В данном случае парадокс был лишь кажущимся. Творцы системы Спинхемленда исходили из того, что законодательство о бедных будет применяться в широких масштабах — в действительности его первоначальный смысл был полностью искажен. По елизаветинскому закону бедняков обязывали работать за любую плату, которую им удавалось получить, и лишь те, кто вообще не могли найти себе работу, имели право на вспомоществование; пособия же дополнительно к заработной плате никто не платил и платить не собирался. Согласно же закону Спинхемленда, человек получал пособие, даже имея работу, — пока его заработок был ниже дохода, установленного для его семьи по соответствующей шкале. А следовательно, у работника не было серьезного стимула удовлетворять требования нанимателя, ибо его доход оставался прежним, какую бы зарплату он ни получал; иначе обстояло дело только тогда, когда фактическая зарплата превышала доход по шкале, — явление, довольно редкое в деревне, где наниматель мог найти работников практически за любую плату: как бы мало ни платил он сам, субсидия за счет налога в пользу бедных поднимала доход рабочего до предусмотренного по шкале минимума. Уже через несколько лет производительность труда опустилась до уровня, характерного для пауперов, предоставив таким образом работодателям еще одно основание не поднимать зарплату выше шкалы. Ибо если интенсивность труда, его качество и эффективность падали ниже определенного уровня, то он уже ничем не отличался от простого «валяния дурака», от видимости работы, которую сохраняли ради приличия. Формально закон по-прежнему налагал обязанность трудиться, фактически пособия беднякам, живущим самостоятельно, стали обычной практикой, и даже если пособия выдавались в работном доме, принудительные занятия их обитателей едва ли теперь заслуживали названия работы. Это было равносильно отказу от тюдоровского законодательства, но не ради ослабления опеки, а в пользу еще более патернализма. Широкое распространение системы вспомоществования лицам, живущим самостоятельно, введение пособий дополнительно к зарплате, а также специальных сумм на содержание жены и детей — выплат, размер которых колебался в зависимости от цены на хлеб, — означали, применительно к труду, резкий поворот к тому самому принципу регулирования, который стремительно устранялся из экономической жизни в целом.

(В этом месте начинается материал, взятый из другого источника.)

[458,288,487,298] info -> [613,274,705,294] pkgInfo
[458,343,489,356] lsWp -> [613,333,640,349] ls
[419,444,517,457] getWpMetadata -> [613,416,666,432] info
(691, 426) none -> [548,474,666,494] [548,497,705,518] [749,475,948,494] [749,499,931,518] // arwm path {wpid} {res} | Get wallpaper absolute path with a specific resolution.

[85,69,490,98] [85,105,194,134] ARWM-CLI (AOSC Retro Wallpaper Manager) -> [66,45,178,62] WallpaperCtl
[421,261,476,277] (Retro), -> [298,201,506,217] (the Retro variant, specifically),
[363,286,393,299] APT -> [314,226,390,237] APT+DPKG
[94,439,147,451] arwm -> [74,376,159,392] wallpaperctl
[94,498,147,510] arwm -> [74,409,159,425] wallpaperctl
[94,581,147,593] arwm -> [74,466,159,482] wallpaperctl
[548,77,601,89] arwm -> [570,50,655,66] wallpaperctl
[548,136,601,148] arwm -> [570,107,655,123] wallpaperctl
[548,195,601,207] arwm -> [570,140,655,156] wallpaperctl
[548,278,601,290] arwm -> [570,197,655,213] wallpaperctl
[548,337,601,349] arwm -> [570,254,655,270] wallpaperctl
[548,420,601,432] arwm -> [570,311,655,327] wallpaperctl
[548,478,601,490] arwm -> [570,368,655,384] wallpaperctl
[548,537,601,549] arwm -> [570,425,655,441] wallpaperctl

Ни одна мера никогда не встречала столь же всеобщего одобрения.[33]
Родители были избавлены от заботы о детях, а дети больше не зависели от родителей; хозяева могли сколько угодно понижать зарплату, а их работникам, как усердным, так и нерадивым, уже не грозил голод; филантропы приветствовали эту меру как акт милосердия, пусть и не совсем справедливого, а эгоисты легко утешались той мыслью, что милосердие это обходится им не слишком дорого, и даже налогоплательщики не сразу поняли, что должно произойти с налогами при новой системе, провозгласившей «право человека на жизнь» независимо от того, зарабатывает он на нее или нет.Конечный результат оказался ужасающим. Хотя прошло известное время, прежде чем простой человек утратил чувство собственного достоинства настолько, чтобы сознательно предпочитать пособие для бедных заработной плате, его заработная плата, субсидируемая обществом, не могла не падать до бесконечности, обрекая его тем самым на судьбу получателя пособия. Английская деревня постепенно пауперизировалась, и поговорка «сел на пособие раз — не слезешь с него никогда» вполне соответствовала действительности. Не учитывая долговременных последствий системы денежной помощи, невозможно объяснить всю нравственную и социальную деградацию эпохи раннего капитализма.
Народу ведущей страны века Спинхемленд открыл глаза на истинный смысл начатого им тогда смелого социального эксперимента. Ни правители, ни те, кем они правили, уже никогда не смогли забыть уроков этого рая для дураков, и если Билль о реформе 1832 г. и Реформу к закону для бедных 1834 г. принято считать началом современного капитализма, то это потому, что они положили конец правлению человеколюбивых лендлордов с их системой пособий. Попытка создать капиталистический строй без рынка труда окончилась катастрофическим провалом. Законы, управляющие этим строем, заставили с собой считаться, ясно показав, что принцип патернализма абсолютно с ними несовместим. Неумолимая строгость этих законов стала очевидной, а те, кто осмелился их нарушить, понесли жестокую кару.